** Opening Data listing block **
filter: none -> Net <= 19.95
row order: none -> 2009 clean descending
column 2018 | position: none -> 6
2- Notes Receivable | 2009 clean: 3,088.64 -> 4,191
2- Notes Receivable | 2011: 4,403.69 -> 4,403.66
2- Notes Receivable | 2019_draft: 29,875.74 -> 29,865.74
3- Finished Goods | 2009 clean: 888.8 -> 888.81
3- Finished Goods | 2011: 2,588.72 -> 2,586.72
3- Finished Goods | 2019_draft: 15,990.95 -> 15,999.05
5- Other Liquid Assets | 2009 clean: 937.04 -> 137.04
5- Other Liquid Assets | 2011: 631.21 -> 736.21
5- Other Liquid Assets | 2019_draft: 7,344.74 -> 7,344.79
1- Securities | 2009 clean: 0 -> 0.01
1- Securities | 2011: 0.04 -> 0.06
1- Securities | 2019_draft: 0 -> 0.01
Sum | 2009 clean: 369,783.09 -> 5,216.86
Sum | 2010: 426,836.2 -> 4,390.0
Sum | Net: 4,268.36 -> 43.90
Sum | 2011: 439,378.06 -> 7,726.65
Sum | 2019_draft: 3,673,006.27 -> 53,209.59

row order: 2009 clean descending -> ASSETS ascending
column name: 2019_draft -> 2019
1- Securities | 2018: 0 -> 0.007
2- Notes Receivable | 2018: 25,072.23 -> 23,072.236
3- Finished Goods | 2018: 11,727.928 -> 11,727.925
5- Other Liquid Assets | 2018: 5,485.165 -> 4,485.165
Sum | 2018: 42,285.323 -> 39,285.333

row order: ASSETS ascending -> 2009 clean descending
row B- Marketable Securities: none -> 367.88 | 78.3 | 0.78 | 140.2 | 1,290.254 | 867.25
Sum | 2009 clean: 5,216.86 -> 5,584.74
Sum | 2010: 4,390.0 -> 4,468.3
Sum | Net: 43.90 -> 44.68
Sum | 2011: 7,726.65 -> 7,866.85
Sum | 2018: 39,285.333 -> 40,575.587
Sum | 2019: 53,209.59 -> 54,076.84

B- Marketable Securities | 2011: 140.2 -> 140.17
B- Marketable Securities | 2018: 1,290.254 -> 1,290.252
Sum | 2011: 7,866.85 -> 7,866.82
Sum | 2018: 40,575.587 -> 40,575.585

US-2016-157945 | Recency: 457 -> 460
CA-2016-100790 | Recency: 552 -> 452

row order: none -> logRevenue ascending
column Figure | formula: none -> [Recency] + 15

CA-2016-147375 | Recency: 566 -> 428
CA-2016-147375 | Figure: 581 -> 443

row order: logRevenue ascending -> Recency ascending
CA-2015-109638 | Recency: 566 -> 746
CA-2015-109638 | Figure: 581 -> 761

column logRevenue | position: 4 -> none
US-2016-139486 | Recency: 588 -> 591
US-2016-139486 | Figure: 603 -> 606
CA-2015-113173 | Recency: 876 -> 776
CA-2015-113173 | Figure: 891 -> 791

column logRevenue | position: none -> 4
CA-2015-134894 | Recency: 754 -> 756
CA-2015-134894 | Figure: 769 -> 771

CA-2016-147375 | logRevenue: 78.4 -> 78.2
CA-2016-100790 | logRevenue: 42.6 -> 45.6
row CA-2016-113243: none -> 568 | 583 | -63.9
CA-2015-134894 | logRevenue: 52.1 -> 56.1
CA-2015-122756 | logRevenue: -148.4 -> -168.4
** Closing Data listing block **
■ **What you have to do**
Copy exactly, please, the span of lines that begins at the line with "CA-2016-147375 | logRevenue: 78.4 -> 78.2" and ends at the last line of the data, both included.

■ **Response to the exercise**
CA-2016-147375 | logRevenue: 78.4 -> 78.2
CA-2016-100790 | logRevenue: 42.6 -> 45.6
row CA-2016-113243: none -> 568 | 583 | -63.9
CA-2015-134894 | logRevenue: 52.1 -> 56.1
CA-2015-122756 | logRevenue: -148.4 -> -168.4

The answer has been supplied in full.